ACTION ITEM: This exercise requires an exact copy of each line from the one containing "- [Qualitative analysis]" down to the last line below.

(Itemized modification records)
------------------------------------------------

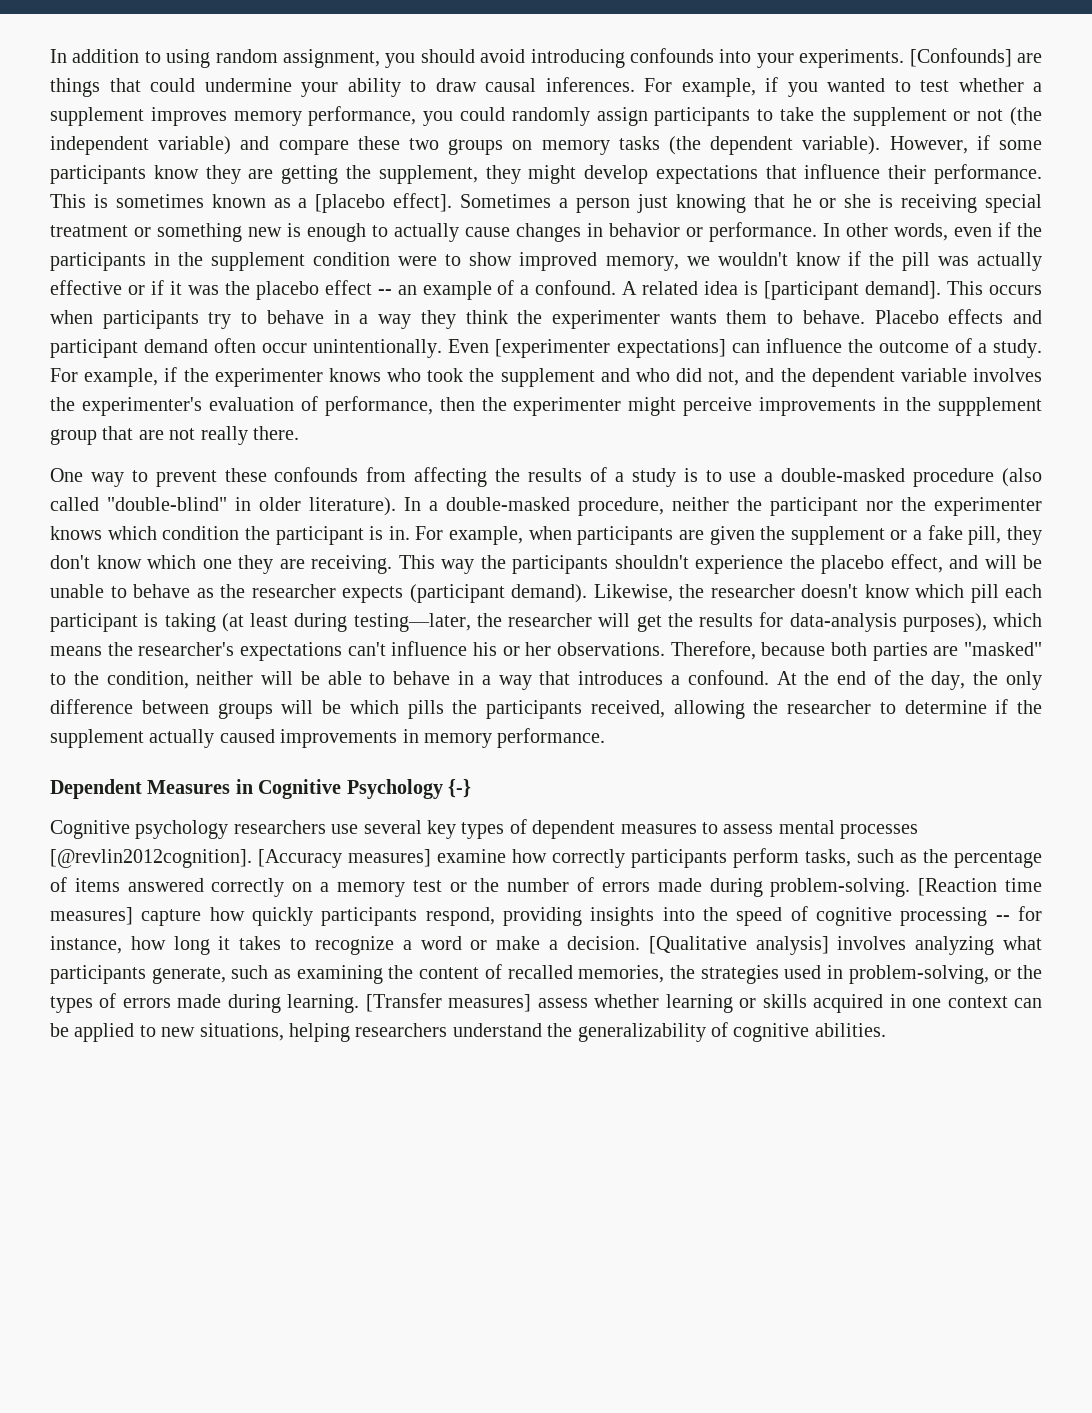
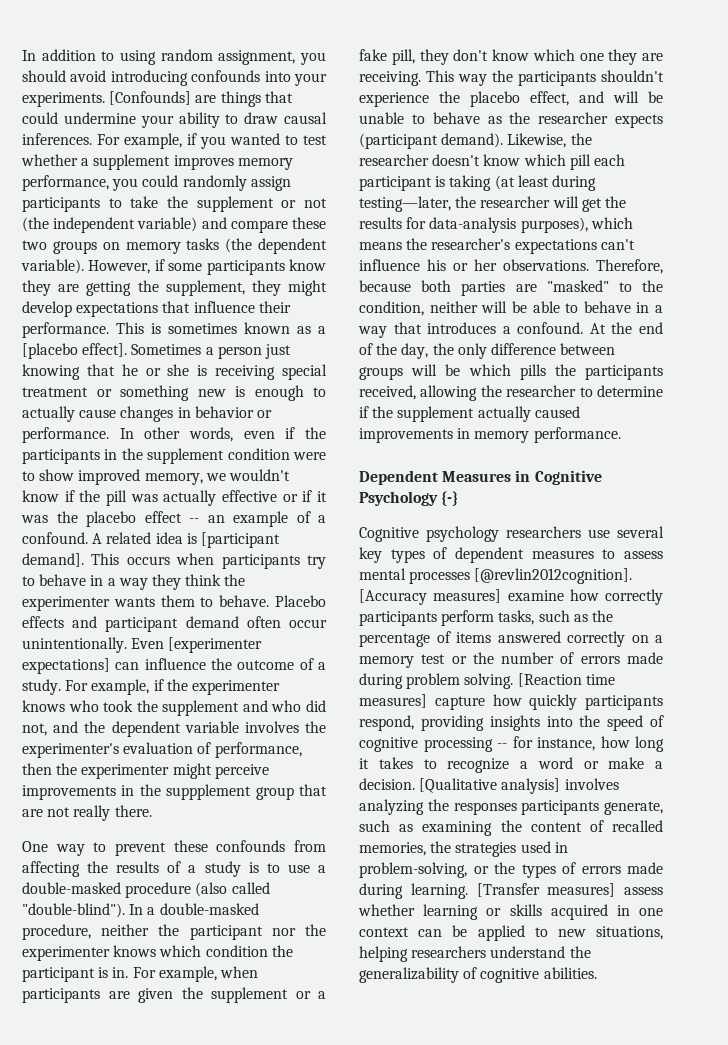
- One way to prevent these confounds from affecting the results of a study is to use a double-masked procedure (also called "double-blind" in older literature).
+ One way to prevent these confounds from affecting the results of a study is to use a double-masked procedure (also called "double-blind").
- [Accuracy measures] examine how correctly participants perform tasks, such as the percentage of items answered correctly on a memory test or the number of errors made during problem-solving.
+ [Accuracy measures] examine how correctly participants perform tasks, such as the percentage of items answered correctly on a memory test or the number of errors made during problem solving.
- [Qualitative analysis] involves analyzing what participants generate, such as examining the content of recalled memories, the strategies used in problem-solving, or the types of errors made during learning.
+ [Qualitative analysis] involves analyzing the responses participants generate, such as examining the content of recalled memories, the strategies used in problem-solving, or the types of errors made during learning.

------------------------------------------------

RESULT:
- [Qualitative analysis] involves analyzing what participants generate, such as examining the content of recalled memories, the strategies used in problem-solving, or the types of errors made during learning.
+ [Qualitative analysis] involves analyzing the responses participants generate, such as examining the content of recalled memories, the strategies used in problem-solving, or the types of errors made during learning.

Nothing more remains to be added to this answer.